Sam blots them all out, focusing on that tiny speck of light still shining in Gene's eyes, and he smiles gently through the cascade of tears that he needs to keep blinking away in order to see.  There are questions he doesn't bother asking, recriminations he can't see the point in making.  From his first step into the 1973 offices of Manchester CID, his fate was leading him here.  From the first claw of Gene's strong fingers in his collar, the first crack of his spine against the filing cabinet, the first taste of that smoked whiskey breath; their bright, fierce relationship has always been on a collision course with this moment in time.

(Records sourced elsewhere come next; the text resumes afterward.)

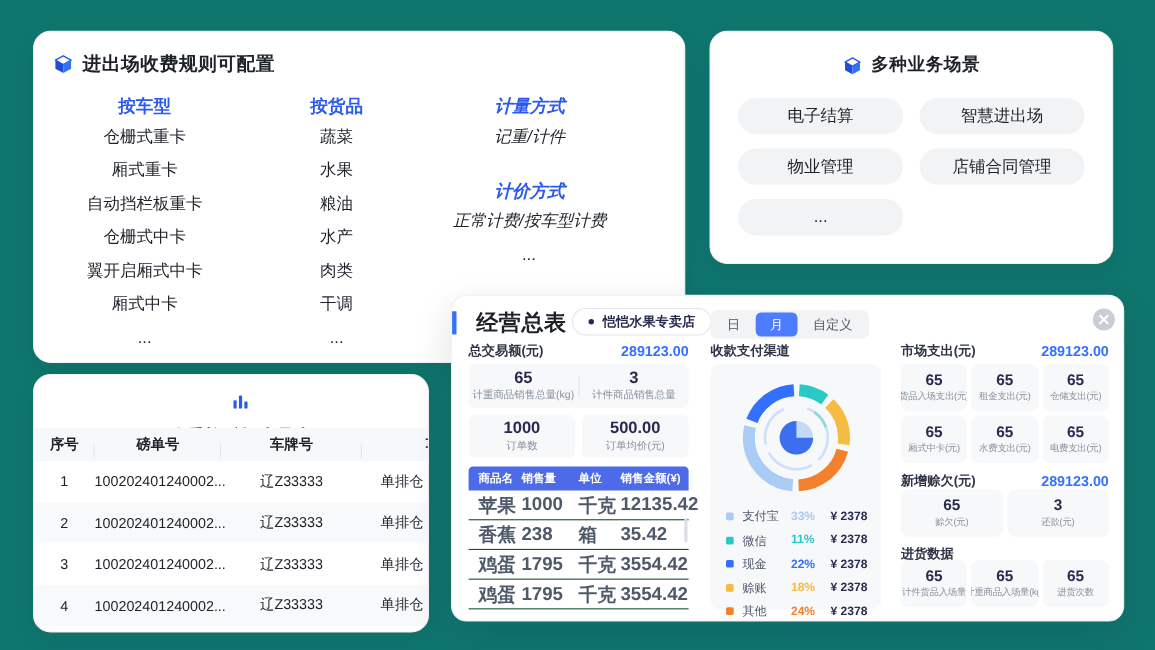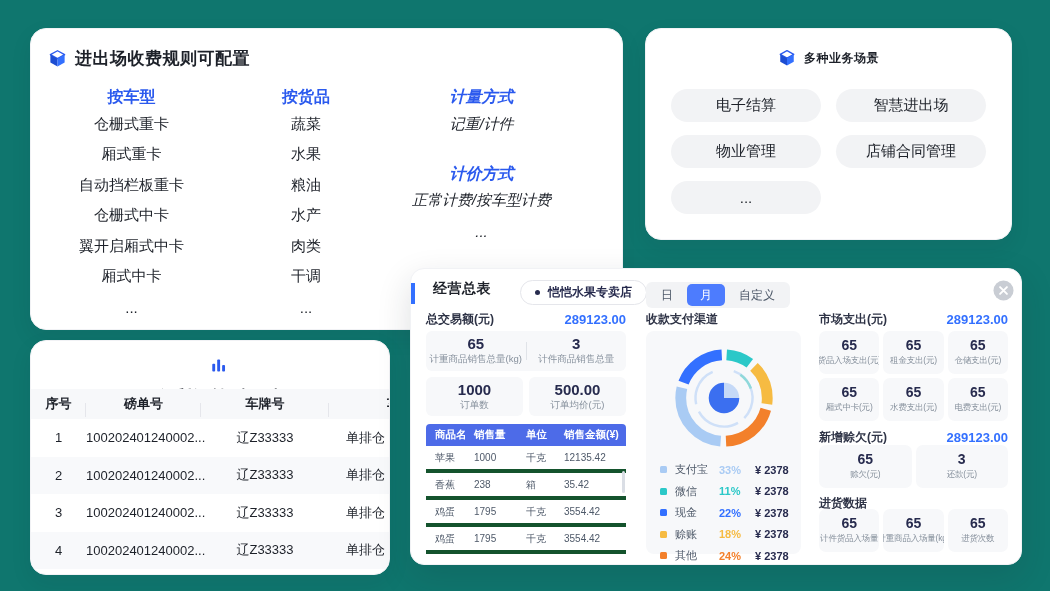--- a/index.html
+++ b/index.html
@@ -25,7 +25,7 @@
   
   .scenarios-panel { left:645px; top:28px; width:367px; height:212px; }
   .scen-head { display:flex; align-items:center; justify-content:center; gap:8px; padding-top:20px; }
-  .scen-title { font-size:12px; font-weight:700; color:#1D2129; letter-spacing:.5px; }
+  .scen-title { font-size:16px; font-weight:700; color:#1D2129; letter-spacing:.5px; }
   .scen-grid { position:absolute; top:60px; left:25px; display:grid;
                grid-template-columns:150px 150px; column-gap:15px; row-gap:13px; }
   .scen-btn { height:33px; background:#F2F3F5; border-radius:17px; border:none;

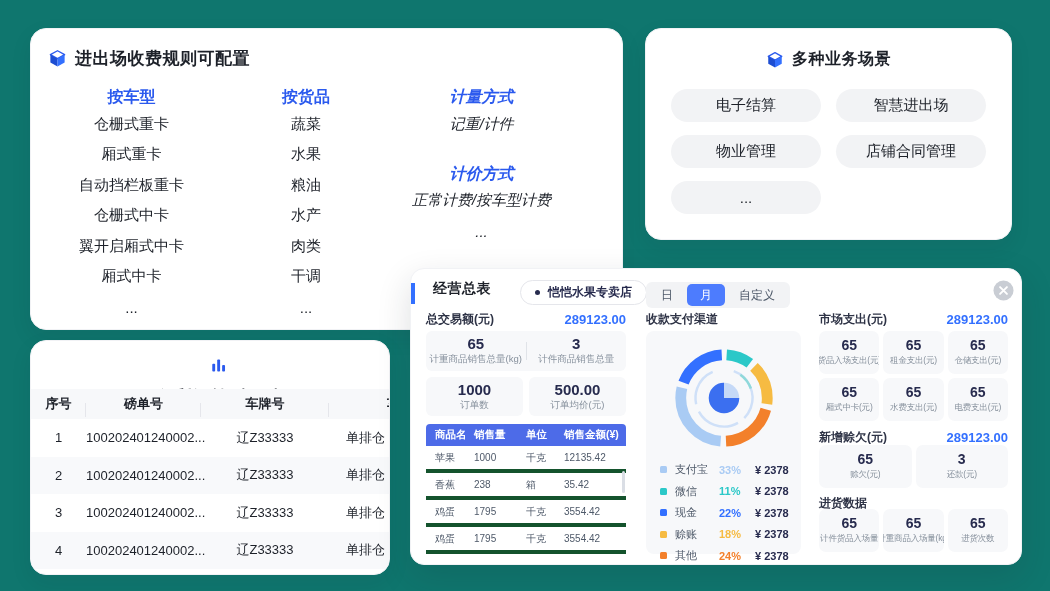--- a/index.html
+++ b/index.html
@@ -52,7 +52,7 @@
   .report-panel { left:410px; top:268px; width:612px; height:297px; border-radius:14px;
                   box-shadow:0 12px 34px rgba(29,33,41,.14); z-index:10; }
   .rp-accent { position:absolute; left:0; top:14px; width:4px; height:21px; background:#3370FF; }
-  .rp-title { position:absolute; left:22px; top:11px; font-size:14px; font-weight:700; color:#1D2129; letter-spacing:.5px; }
+  .rp-title { position:absolute; left:22px; top:11px; font-size:20px; font-weight:700; color:#1D2129; letter-spacing:.5px; }
   .store-pill { position:absolute; left:109px; top:11px; height:25px; padding:0 14px;
       border:1px solid #E5E6EB; border-radius:13px; background:#fff; display:flex;
       align-items:center; gap:8px; cursor:pointer; }

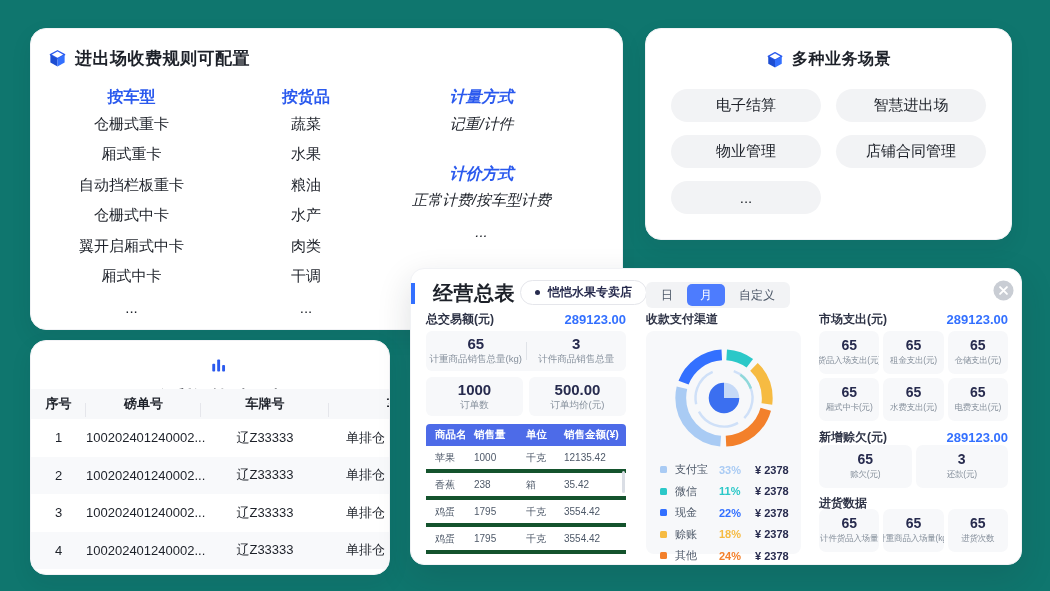--- a/index.html
+++ b/index.html
@@ -86,8 +86,8 @@
   .ptable { position:absolute; top:155px; left:0; width:200px; }
   .pt-head { display:flex; height:22px; background:#4D6BE8; border-radius:4px 4px 0 0;
       align-items:center; color:#fff; font-size:10.5px; font-weight:600; }
-  .pt-row { display:flex; height:27px; align-items:center; font-size:10px; color:#4E5969;
-      border-bottom:4px solid #14532d; position:relative; }
+  .pt-row { display:flex; height:27px; align-items:center; font-size:17px; color:#4E5969;
+      border-bottom:1px solid #14532d; position:relative;font-weight:bold; }
   .pc0 { width:48px; padding-left:9px; } .pc1 { width:52px; } .pc2 { width:38px; } .pc3 { width:62px; }
   .pt-scroll { position:absolute; right:1px; top:25px; width:3px; height:22px; background:#DADEE5; border-radius:2px; }
 

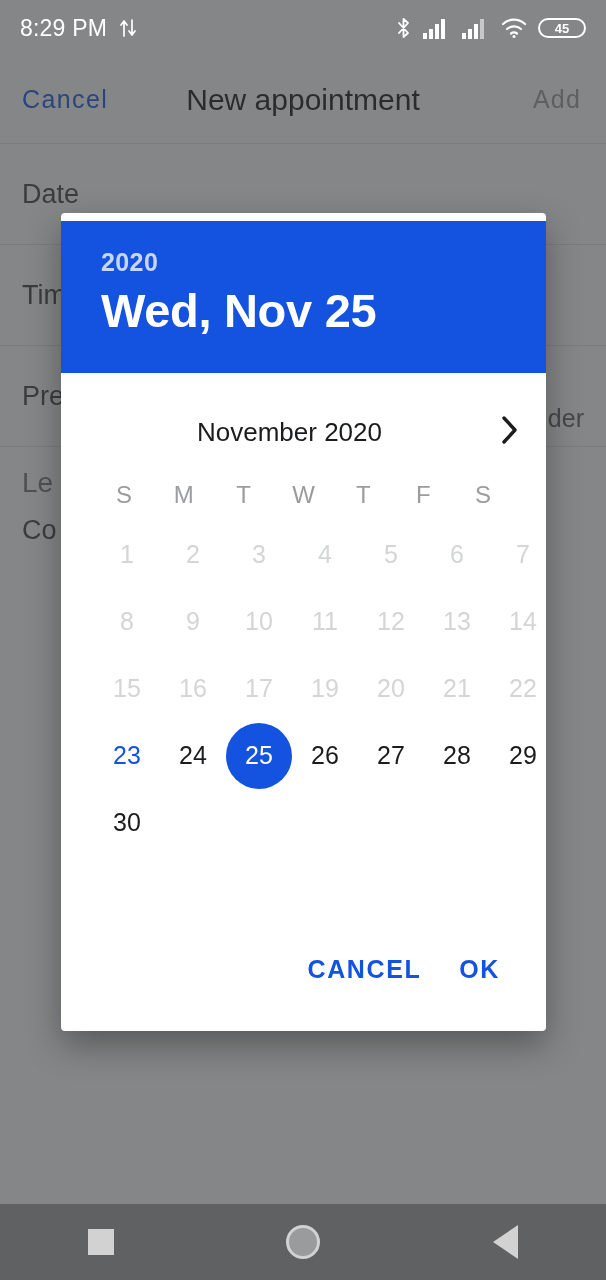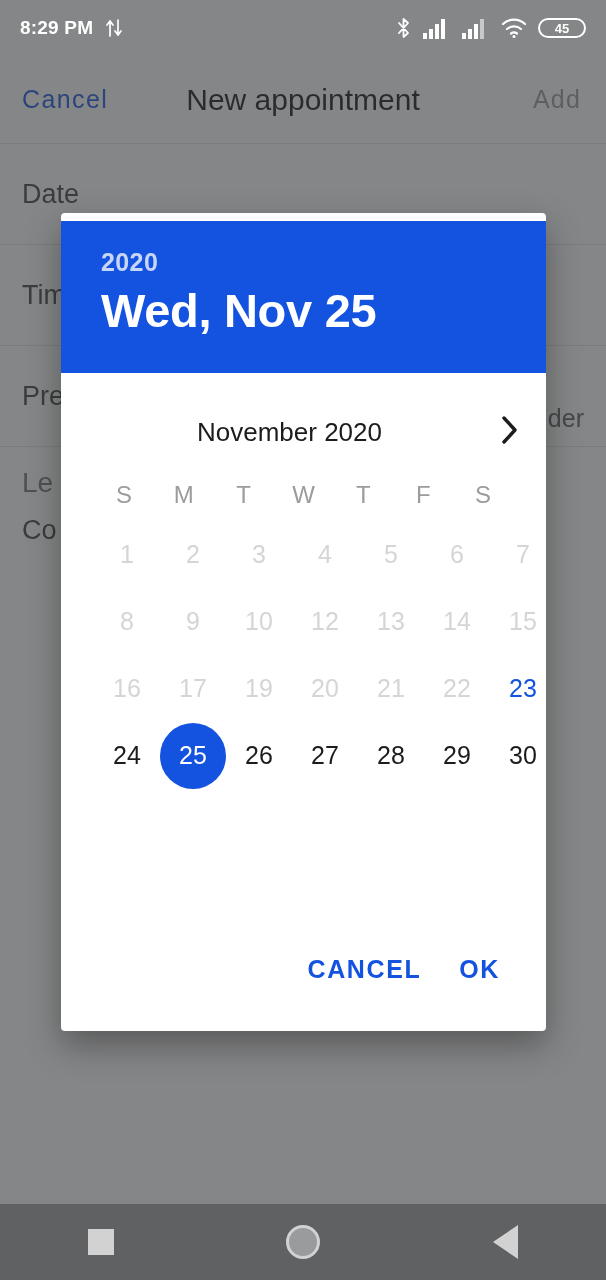--- a/index.html
+++ b/index.html
@@ -24,7 +24,7 @@
     color: #ffffff;
   }
   .sb-left { display: flex; align-items: center; gap: 12px; }
-  .sb-clock { font-size: 19px; font-weight: bold; letter-spacing: 0.2px; }
+  .sb-clock { font-size: 23px; font-weight: normal; letter-spacing: 0.2px; }
   .sb-right { display: flex; align-items: center; gap: 11px; }
   .ic { display: inline-block; line-height: 0; }
 

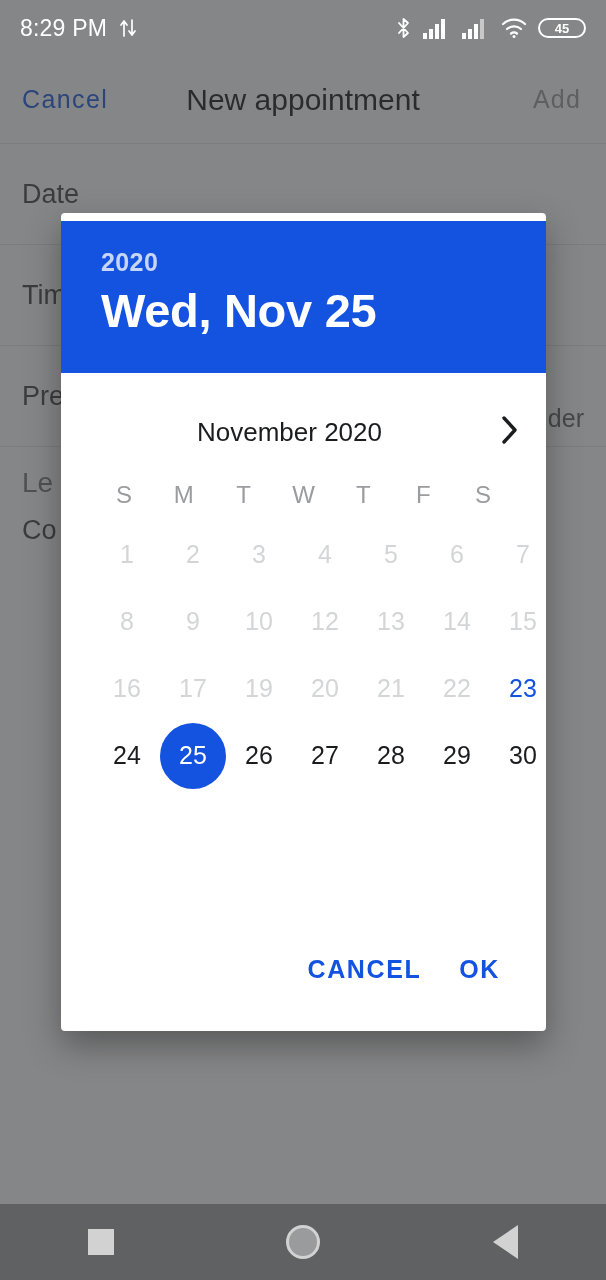--- a/index.html
+++ b/index.html
@@ -302,6 +302,9 @@
           <span class="pill">10</span>
         </div>
         <div class="day disabled">
+          <span class="pill">11</span>
+        </div>
+        <div class="day disabled">
           <span class="pill">12</span>
         </div>
         <div class="day disabled">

Gene's lips move soundlessly but Sam has seen his own name on them enough times to recognise it.  He tightens his embrace and knows the moment Gene hunt dies.  He sees the light wink out and his whole body convulses in a grief so strong it consumes him.  And he closes his eyes again, wanting to remember Gene alive; shouting and drinking and smoking and joking and making love to him in that dark, desolate flat they'd somehow managed to make their place.  He wants that Gene back but now there's another sound breaking through the crying of their assembled team; a voice Sam never wants to hear again saying words he can't bring himself to believe.

"You've destroyed Gene Hunt, Sam.  You can go home."

He opens his mouth and pours his broken heart and torn soul into a scream so violent it rips him away from the world he's known for an eternity, shatters the seemingly unbreakable illusion of 1973 and deposits him into darkness and numbness a long, long way from there.


#


Sam Tyler opens his eyes, sticky with drying and dried tears, and stares into the dawn light filtering through the curtains of his renovated textile mill apartment.  His sweat-soaked body trembles as the dream fractures and leaves him with that hollow, empty dread he knows so well.  The light duvet is twisted around his bare legs, his fingers gripping the top like a lifeline.  He's too hot but for the moment he doesn't move out from under the covers.  Outside the birds are singing from their perch on the electricity lines.  They remind him of the ones that took flight above the railway line and he feels nausea skim the pit of his stomach.

He needs a pee and a glass of water.  But instead of getting up he stays where he is.  The dream never changes, and as usual, Sam lies still and waits for whatever will happen next.